Ensuite nous revenons sur scène pour laisser souffler les Danseurs Brayauds et ceux-ci terminent l'après-midi par une autre suite de danses. C'est ensuite au tour des costumes féminins d'être présentés. Costume de travail, costume du dimanche et de fête (ou costume « à manger de la viande »4) et costume des fillettes, jupons compris. Pour terminer les Danseurs Brayauds et la Gearbaude dansent ensemble la bourrée endiablée nommée la montagnarde. C'est maintenant l'heure du goûter : fromage blanc, assaisonnement et herbes fines. De nombreux spectateurs partent après avoir mangé. Pour ceux qui restent nos musiciens s'installent sur la scène et entament le bal folk. C'est amusant de voir les danseurs en costume se mélanger au public pour danser. Petit à petit la salle se vide et ne restent que les irréductibles des bals folks, que nous connaissons du reste presque tous.

A 19h00 le bal se termine, tous les spectateurs s'en vont et nous préparons la salle pour le repas froid du soir. Le repas, bien que rapide, est très convivial. Nous reparlons beaucoup de ces deux jours très agréables. Nous prenons des contacts car le courant est bien passé entre certains d'entre nous, et l'Auvergne n'est pas loin, à peine à deux heures d'autoroute. A 22h00 les Auvergnats s'en vont un peu précipitamment à cause des contraintes draconiennes dues aux horaires du chauffeur. Quand ils sont partis nous rangeons et nettoyons la salle comme d'habitude et rentrons nous coucher vers minuit. Je souhaite vraiment qu'on se revoir à l'avenir.

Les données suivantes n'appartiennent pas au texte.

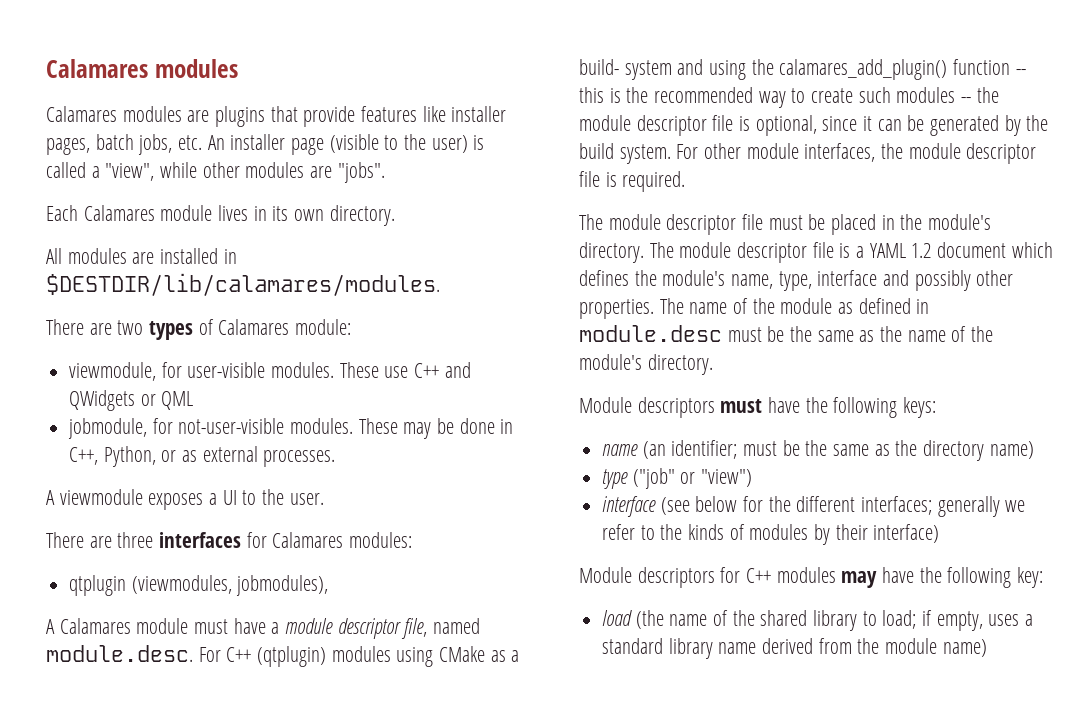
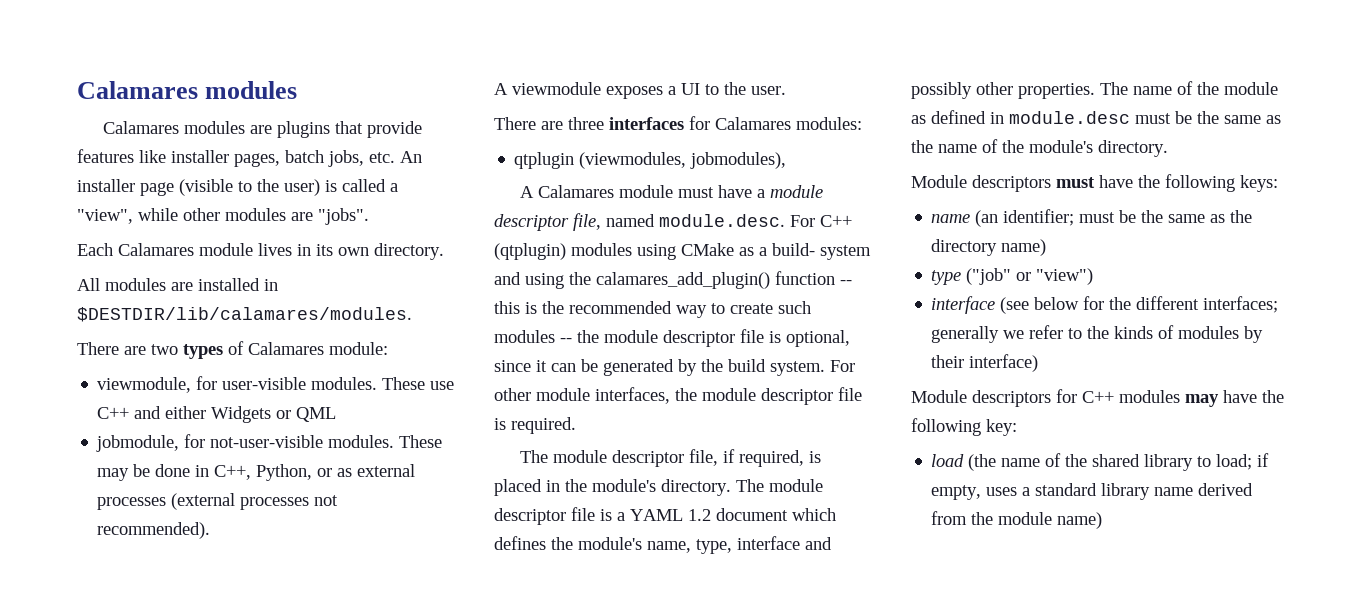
[69,390,136,411] QWidgets -> [165,406,272,423] either Widgets
[263,450,336,467] processes. -> [97,493,339,510] [97,522,211,539] processes (external processes not recommended).
[742,214,826,230] file must be -> [689,449,822,467] file, if required, is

1 Goûter berrichon traditionnellement composé de fromagée et gâteaux.

2 Les vignerons de Châtel-Guyon et des communes avoisinantes ont été appelés ainsi par les bourgeois de Riom, capitale du Grand Duché d'Auvergne, car ils ont longtemps refusé de se « pantaloner » : ils voulaient conserver leurs brayes démesurées plutôt que de mettre un pantalon.

3 Le pays brayaud regroupe sept communes : Châtel-Guyon, Saint-Bonnet-près-Riom, Yssac-la-Tourette, Gimeaux, Davayat, Prompsat et Teilhède.

4 Costume porté le dimanche et dans les grandes occasions par des femmes fortunées qui pouvaient se permettre d'acheter de la viande ces jours-là.